Zamanınızı belirledikten sonra romanın ana karakterini ve
konusunu oluşturmalısınız. Hala şekillenmiş bir konunuz yoksa rastgele bir
karakter oluşturmanız size yarar getirir. Karakterin görünüşünde ve
hareketlerinde öne çıkacak özellikler yazmanızda da fayda vardır. Örneğin erkek
bir karakterin baş, orta ve işaret parmağında yüzük takıyor olması veya
konuşmasında sık sık kullandığı bir kelimenin olması gibi.
Bu tip özellikler size romanınızı yazmakta kolaylık
sağlayabilir. Öncelikle karakterinizin orijinalliğini ortaya koymuş olursunuz.
Diğer yönden hiç aklınızda olmayan bir olayı bu ayrıntılar içerisine
serpiştirebilirsiniz.
Örneğin ana karakterimiz dediğim gibi 3 yüzük takıyor olsun.
Konunun bir yerinde “asla unutmadığım 3 gerçek var” şeklinde bir paragraf
ekleme gereği duyup, bu üç gerçeği elindeki üç yüzükle bağdaştırdığını
yazabilirsiniz. Böylece karakterinizin iç dünyasını ortaya çıkarmış olursunuz.

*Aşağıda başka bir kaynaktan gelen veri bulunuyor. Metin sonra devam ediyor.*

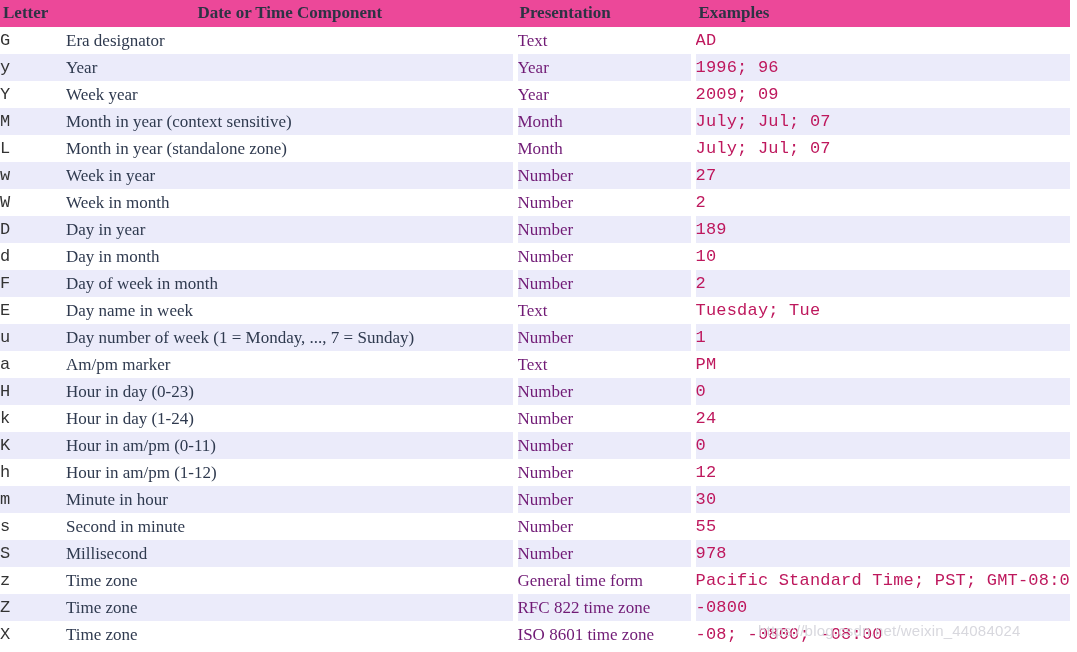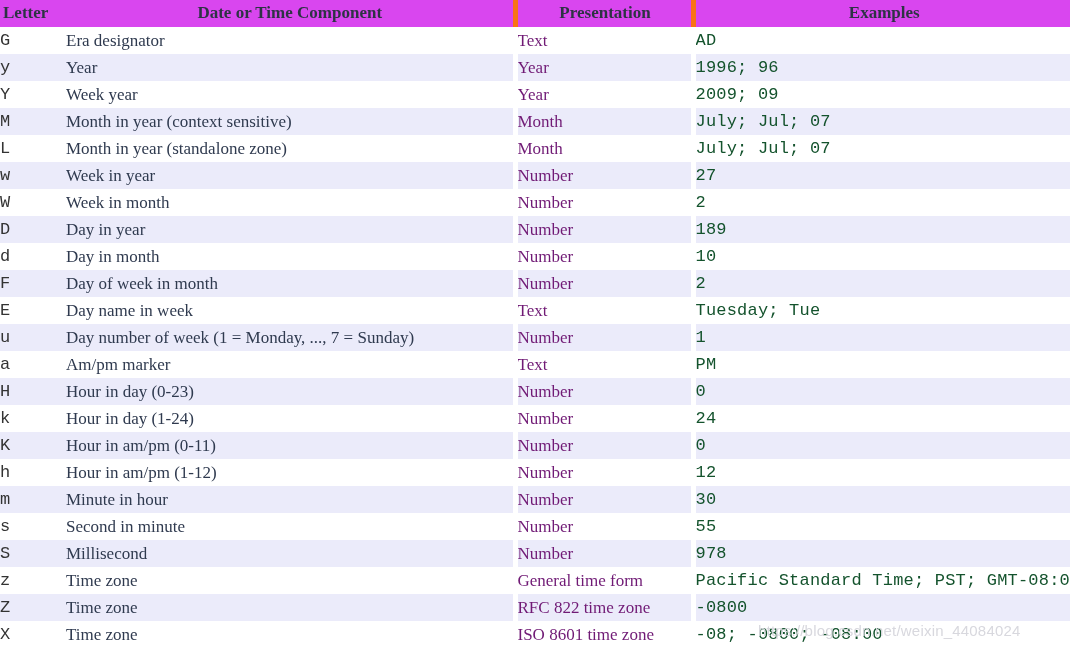--- a/index.html
+++ b/index.html
@@ -31,7 +31,7 @@
   #pattern-table col.col-examples     { width: 377px; }
 
   #pattern-table thead th {
-    background: #d946ef;
+    background: #ec4899;
     font-family: "Liberation Serif", serif;
     font-weight: bold;
     font-size: 17px;

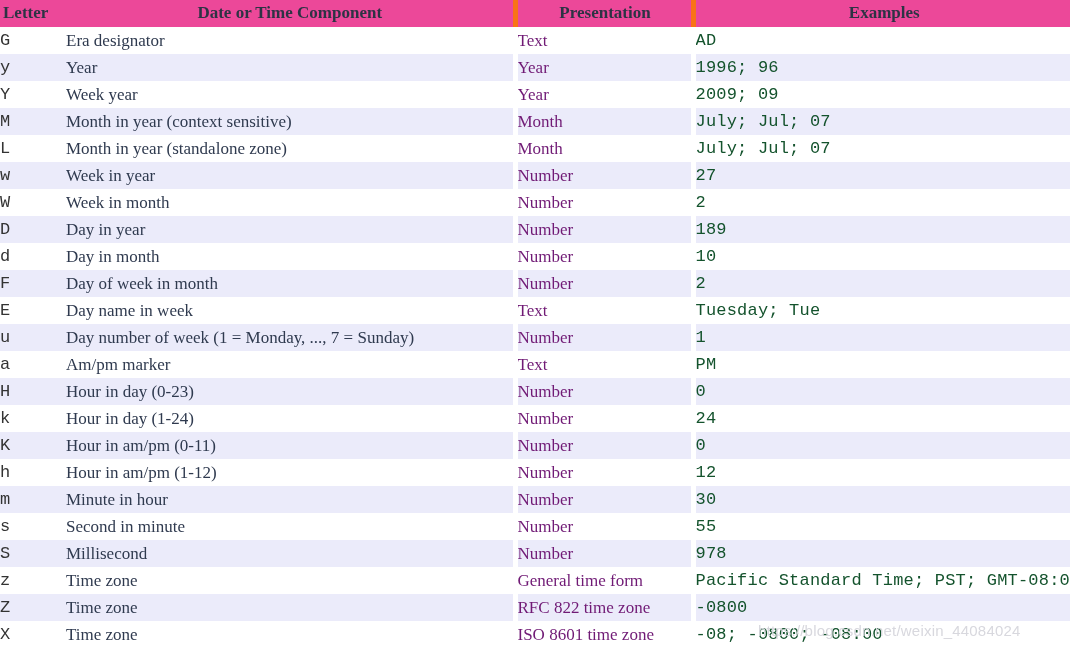--- a/index.html
+++ b/index.html
@@ -49,7 +49,7 @@
   #pattern-table thead th.th-examples     { padding-left: 3px; }
 
   
-  #pattern-table thead th.gap-before { border-left: 5px solid #f97316; text-align: center; }
+  #pattern-table thead th.gap-before { border-left: 5px solid #ec4899; }
 
   #pattern-table tbody td {
     padding: 0;

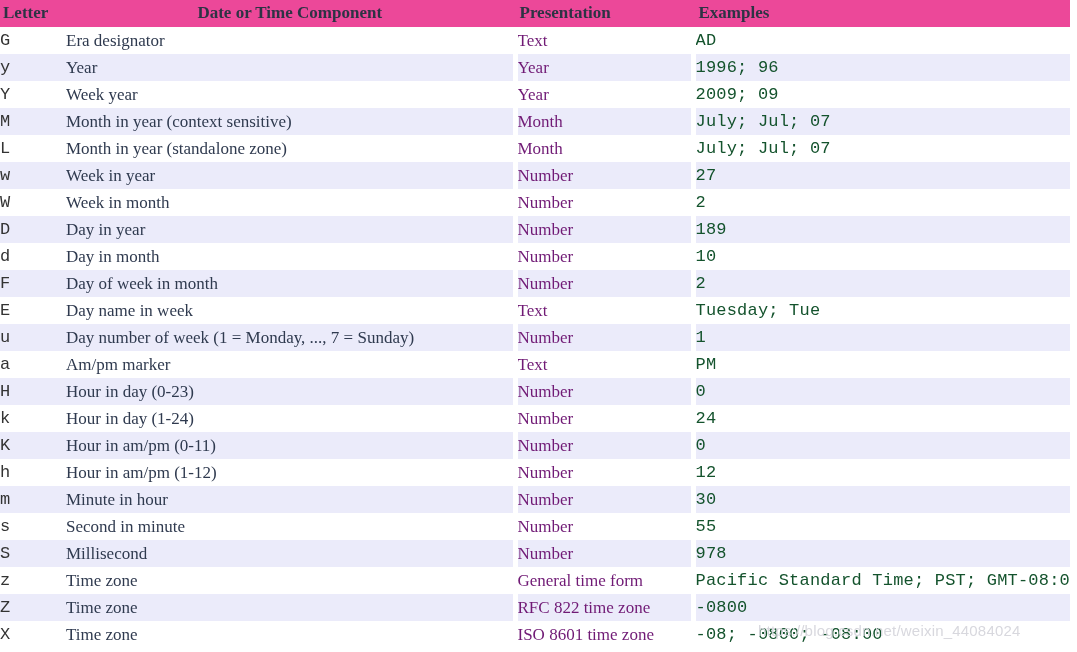--- a/index.html
+++ b/index.html
@@ -85,7 +85,7 @@
   td.cell-examples {
     font-family: "Liberation Mono", monospace;
     font-size: 15px;
-    color: #14532d;
+    color: #be185d;
     padding-left: 3px;
     letter-spacing: 0.2px;
   }

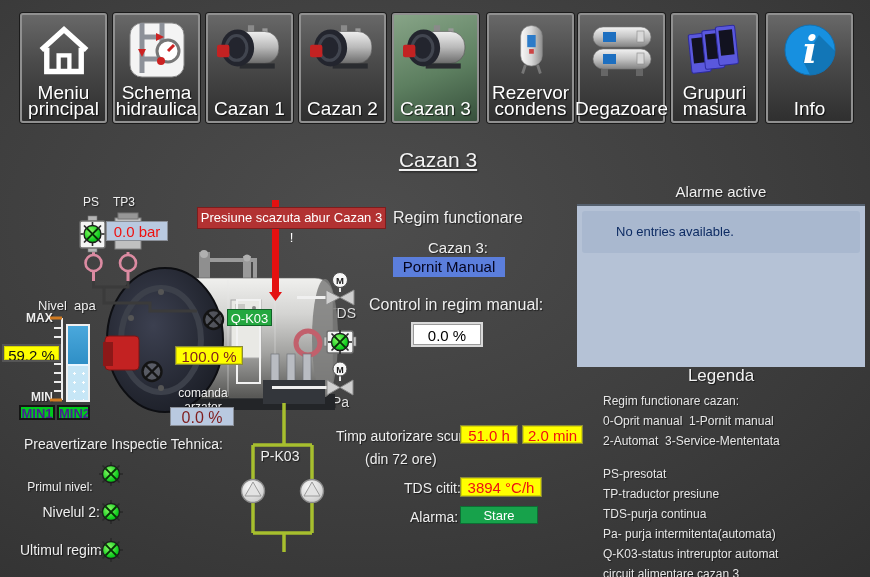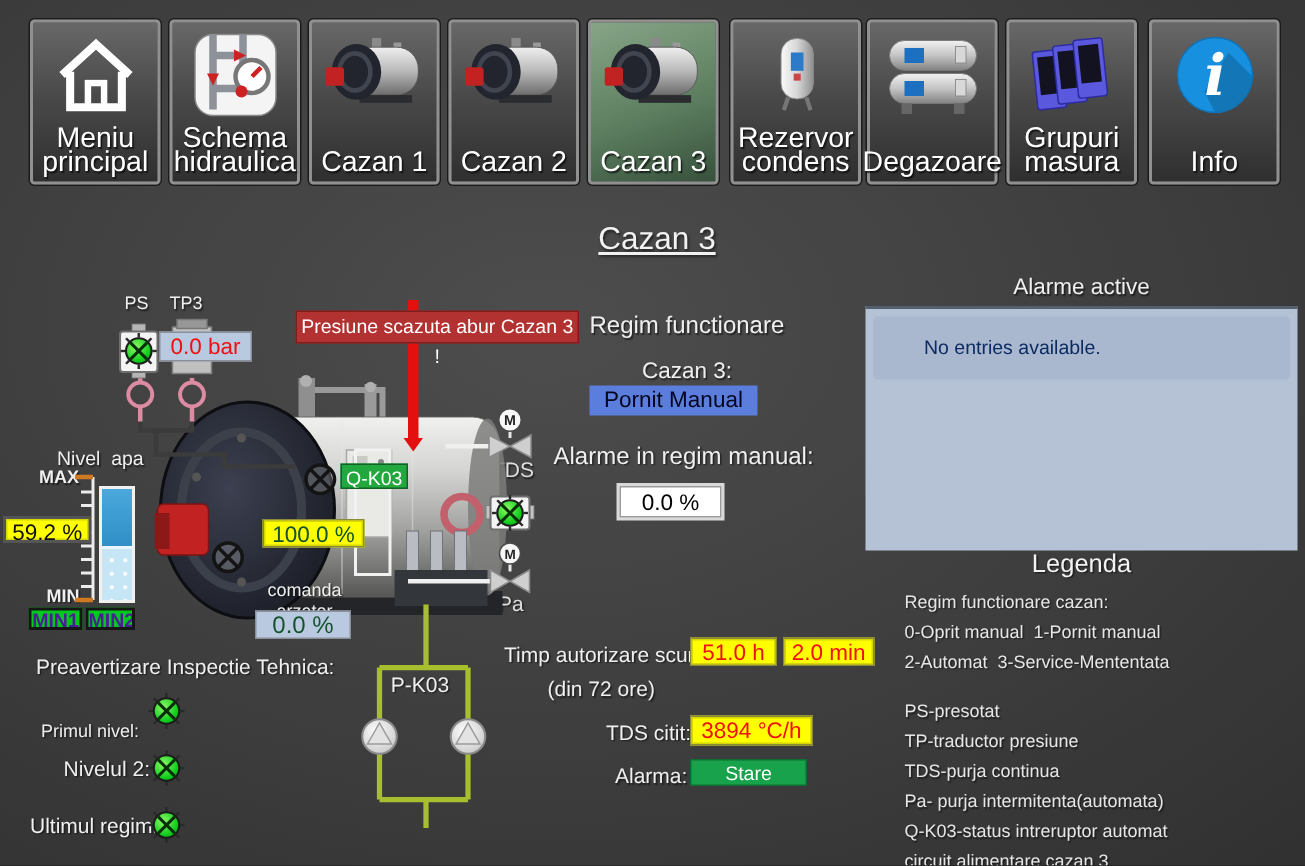--- a/index.html
+++ b/index.html
@@ -416,7 +416,7 @@
   <div class="lbl" style="left:393px;top:209px;font-size:16px">Regim functionare</div>
   <div class="lbl" style="left:428px;top:239px;font-size:15px">Cazan 3:</div>
   <div class="vbox mode-box" style="left:393px;top:257px;width:112px;height:20px;line-height:20px;font-size:15px">Pornit Manual</div>
-  <div class="lbl" style="left:369px;top:296px;font-size:16px">Alarme in regim manual:</div>
+  <div class="lbl" style="left:369px;top:296px;font-size:16px">Control in regim manual:</div>
   <div class="vbox white-input" style="left:413px;top:324px;width:68px;height:21px;line-height:21px;font-size:15px">0.0 %</div>
 
   <div class="lbl" style="left:336px;top:428px;font-size:14px">Timp autorizare scurs</div>

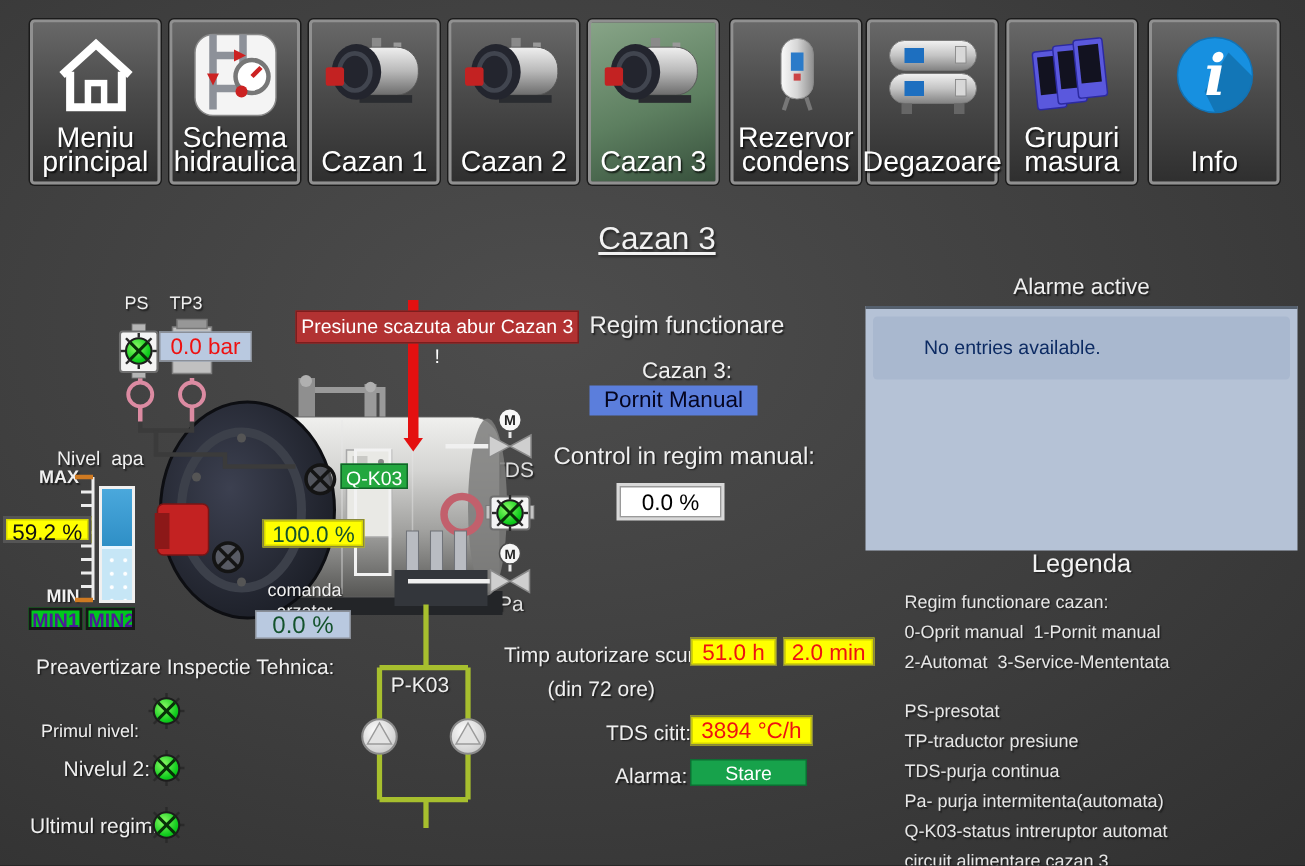--- a/index.html
+++ b/index.html
@@ -33,7 +33,7 @@
   .vbox{position:absolute;box-sizing:border-box;text-align:center;overflow:hidden;}
   .yellow{background:#ffff00;border:1px solid #8a8a3a;box-shadow:inset 0 0 0 1px #d6d600;}
   .red-txt{color:#ee1111;}
-  .navy-txt{color:#14532d;}
+  .navy-txt{color:#7f1d1d;}
   .blue-readout{background:#b9c9e0;border:1px solid #8a8f98;}
   .mode-box{background:#5b7edc;color:#05051f;}
   .white-input{background:#ffffff;border:1px solid #9a9a9a;box-shadow:0 0 0 2px #d9d9d9;color:#000;}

Ana ve kesinlikle olmasını istediğiniz yan karakterleri de
yazdıktan sonra sıra hikâyenin geçtiği mekâna geliyor. Kurguladığınız mekânın,
romanı yazdığınız tarihle ilişkili olmasına dikkat etmelisiniz. Uzak
gelecekteki bir dünyada tamamen dijital evlerin ve ulaşımın olması gibi.
Fakat işe daha gerçekçi yaklaşmak istiyorsanız, kurguladığınız
evren, teknolojinize göre değişime uğramalıdır. 2100 yılında geçen bir hikâyede
magnetik etkilerle uçan araçların, insan üzerine yapabileceği hastalıkları veya
etkilerini de romana üstü kapalı şekilde yer verebilirsiniz. Bu etkilerden
dolayı “Magcereb hastalığı” adında uydurma bir hastalık dahi ekleyebilirsiniz.
Zamanınız, karakterleriniz ve olayın geçtiği ortamı
hazırladıysanız sıra geldi konunuza. Şimdiye kadar bir konu seçemediyseniz
romanı gidişine bırakmanız en iyisidir. Ana karakterinizi herhangi bir yerde
herhangi bir işle meşgulken yazarak başlayabilirsiniz. Romanı yazdıkça ve
karakterin başına olup olmadık işler getirdikçe hikâyeniz şekillenecektir. Eğer
kitabı bitirdiğinizde kurgunuz sizi tatmin etmiyorsa üzülmeyin. Unutmayın ki hiçbir
yazarın bütün yazdıkları mükemmel değildir.
Son olarak bitirdiğiniz kitabı defalarca üstünden
geçmelisiniz. Yazdıkça ve üstünden geçtikçe kitabınız daha güzel olacaktır.
Emin olun üstünden onlarca kez geçtiğiniz bir kitap, hiç kontrol edilmeden
yazılmış bir uzmanınkinden çok daha iyi olacaktır.